(Before-and-after change data)
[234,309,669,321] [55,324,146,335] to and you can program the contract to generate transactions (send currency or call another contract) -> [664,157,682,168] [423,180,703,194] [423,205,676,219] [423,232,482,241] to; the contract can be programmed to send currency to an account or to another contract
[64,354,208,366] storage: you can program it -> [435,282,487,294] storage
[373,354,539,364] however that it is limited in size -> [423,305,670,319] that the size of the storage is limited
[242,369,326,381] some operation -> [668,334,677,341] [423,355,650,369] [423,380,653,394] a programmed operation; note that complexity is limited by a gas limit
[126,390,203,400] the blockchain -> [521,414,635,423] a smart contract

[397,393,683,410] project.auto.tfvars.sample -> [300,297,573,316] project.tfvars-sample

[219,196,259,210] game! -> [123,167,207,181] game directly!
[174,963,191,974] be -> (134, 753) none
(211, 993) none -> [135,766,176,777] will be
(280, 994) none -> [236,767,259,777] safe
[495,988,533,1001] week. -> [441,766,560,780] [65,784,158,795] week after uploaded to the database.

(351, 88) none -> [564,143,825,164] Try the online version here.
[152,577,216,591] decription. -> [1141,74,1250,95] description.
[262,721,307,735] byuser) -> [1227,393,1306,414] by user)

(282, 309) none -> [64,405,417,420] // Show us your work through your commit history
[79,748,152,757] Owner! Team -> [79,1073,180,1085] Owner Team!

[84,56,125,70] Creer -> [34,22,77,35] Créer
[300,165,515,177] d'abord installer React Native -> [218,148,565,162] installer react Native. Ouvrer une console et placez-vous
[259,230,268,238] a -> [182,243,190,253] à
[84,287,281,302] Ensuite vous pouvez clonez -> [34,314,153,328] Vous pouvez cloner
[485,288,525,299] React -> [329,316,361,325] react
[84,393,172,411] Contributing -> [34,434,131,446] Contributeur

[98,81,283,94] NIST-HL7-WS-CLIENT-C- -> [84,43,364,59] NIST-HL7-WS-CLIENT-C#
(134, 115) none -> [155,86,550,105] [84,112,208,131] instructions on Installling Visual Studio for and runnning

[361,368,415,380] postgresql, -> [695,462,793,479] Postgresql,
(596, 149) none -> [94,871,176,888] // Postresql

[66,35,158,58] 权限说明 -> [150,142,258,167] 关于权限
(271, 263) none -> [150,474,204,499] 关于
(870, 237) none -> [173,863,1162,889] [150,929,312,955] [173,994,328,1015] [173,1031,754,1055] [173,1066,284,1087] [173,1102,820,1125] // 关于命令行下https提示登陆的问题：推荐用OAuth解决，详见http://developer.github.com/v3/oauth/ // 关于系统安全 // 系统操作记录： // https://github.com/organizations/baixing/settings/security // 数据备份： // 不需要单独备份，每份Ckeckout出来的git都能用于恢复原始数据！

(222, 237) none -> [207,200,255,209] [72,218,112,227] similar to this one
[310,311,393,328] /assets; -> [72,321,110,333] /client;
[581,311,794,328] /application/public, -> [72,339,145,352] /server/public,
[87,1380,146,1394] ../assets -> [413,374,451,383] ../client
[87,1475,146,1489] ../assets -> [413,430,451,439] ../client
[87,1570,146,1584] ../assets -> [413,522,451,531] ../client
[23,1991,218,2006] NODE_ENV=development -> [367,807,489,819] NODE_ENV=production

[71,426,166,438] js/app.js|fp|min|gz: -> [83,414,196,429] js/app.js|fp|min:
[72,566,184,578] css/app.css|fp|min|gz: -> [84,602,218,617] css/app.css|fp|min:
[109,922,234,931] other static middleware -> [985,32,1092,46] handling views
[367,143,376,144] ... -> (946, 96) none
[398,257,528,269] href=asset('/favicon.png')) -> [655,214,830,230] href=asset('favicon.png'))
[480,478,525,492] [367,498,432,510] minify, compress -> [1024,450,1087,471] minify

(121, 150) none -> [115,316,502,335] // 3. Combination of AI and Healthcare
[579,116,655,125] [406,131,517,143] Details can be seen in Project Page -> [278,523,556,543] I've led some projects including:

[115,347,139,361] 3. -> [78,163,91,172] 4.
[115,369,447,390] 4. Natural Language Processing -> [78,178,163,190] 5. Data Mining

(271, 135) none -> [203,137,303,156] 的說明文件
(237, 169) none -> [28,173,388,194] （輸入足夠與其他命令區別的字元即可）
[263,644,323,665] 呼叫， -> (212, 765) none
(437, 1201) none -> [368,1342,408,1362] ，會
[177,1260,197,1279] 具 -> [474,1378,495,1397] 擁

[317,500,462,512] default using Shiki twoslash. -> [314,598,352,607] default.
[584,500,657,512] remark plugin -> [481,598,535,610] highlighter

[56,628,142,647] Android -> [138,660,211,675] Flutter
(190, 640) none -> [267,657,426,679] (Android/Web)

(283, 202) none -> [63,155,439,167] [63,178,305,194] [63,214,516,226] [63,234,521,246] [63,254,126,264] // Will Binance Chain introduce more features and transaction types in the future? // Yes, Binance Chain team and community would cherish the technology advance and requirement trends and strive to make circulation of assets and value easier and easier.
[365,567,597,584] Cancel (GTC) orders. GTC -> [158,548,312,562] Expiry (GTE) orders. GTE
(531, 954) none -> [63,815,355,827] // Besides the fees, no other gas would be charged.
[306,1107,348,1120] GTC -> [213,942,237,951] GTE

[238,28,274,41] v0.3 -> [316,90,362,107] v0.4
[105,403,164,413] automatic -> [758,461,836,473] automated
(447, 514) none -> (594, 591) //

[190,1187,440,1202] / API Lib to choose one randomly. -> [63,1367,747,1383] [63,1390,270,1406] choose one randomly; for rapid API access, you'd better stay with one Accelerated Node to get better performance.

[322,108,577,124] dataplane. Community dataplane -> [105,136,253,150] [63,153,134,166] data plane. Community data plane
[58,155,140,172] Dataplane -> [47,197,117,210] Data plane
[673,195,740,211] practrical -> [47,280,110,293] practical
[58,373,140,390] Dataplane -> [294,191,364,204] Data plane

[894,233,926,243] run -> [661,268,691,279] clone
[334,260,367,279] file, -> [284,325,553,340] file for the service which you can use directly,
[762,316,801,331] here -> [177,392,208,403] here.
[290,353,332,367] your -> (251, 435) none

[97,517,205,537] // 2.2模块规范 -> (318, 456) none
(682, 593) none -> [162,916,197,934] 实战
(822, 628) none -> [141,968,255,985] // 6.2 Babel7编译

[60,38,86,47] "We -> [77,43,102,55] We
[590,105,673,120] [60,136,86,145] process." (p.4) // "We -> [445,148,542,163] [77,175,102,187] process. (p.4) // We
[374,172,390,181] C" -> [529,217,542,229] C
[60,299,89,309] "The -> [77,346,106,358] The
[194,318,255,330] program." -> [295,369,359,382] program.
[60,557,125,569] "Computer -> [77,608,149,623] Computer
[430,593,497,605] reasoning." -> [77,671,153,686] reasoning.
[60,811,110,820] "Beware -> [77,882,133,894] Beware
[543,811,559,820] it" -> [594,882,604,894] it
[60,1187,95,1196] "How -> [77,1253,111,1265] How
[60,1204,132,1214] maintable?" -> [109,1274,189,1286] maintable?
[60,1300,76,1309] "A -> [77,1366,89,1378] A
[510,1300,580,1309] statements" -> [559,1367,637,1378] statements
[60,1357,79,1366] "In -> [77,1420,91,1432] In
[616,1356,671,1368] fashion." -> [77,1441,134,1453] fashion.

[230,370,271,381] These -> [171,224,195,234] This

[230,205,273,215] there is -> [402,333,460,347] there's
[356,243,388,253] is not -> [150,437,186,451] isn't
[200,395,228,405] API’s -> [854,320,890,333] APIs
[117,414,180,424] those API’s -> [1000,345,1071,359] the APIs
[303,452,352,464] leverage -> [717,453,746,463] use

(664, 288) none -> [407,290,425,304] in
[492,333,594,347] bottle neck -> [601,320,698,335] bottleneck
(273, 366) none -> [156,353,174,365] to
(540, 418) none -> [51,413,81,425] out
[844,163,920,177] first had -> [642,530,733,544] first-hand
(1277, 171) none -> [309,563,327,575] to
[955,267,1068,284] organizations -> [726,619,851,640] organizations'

*Exercise prompt*:
Check each line of the data above for the word "would" and copy the ones where it is found.

*Response area*:
(283, 202) none -> [63,155,439,167] [63,178,305,194] [63,214,516,226] [63,234,521,246] [63,254,126,264] // Will Binance Chain introduce more features and transaction types in the future? // Yes, Binance Chain team and community would cherish the technology advance and requirement trends and strive to make circulation of assets and value easier and easier.
(531, 954) none -> [63,815,355,827] // Besides the fees, no other gas would be charged.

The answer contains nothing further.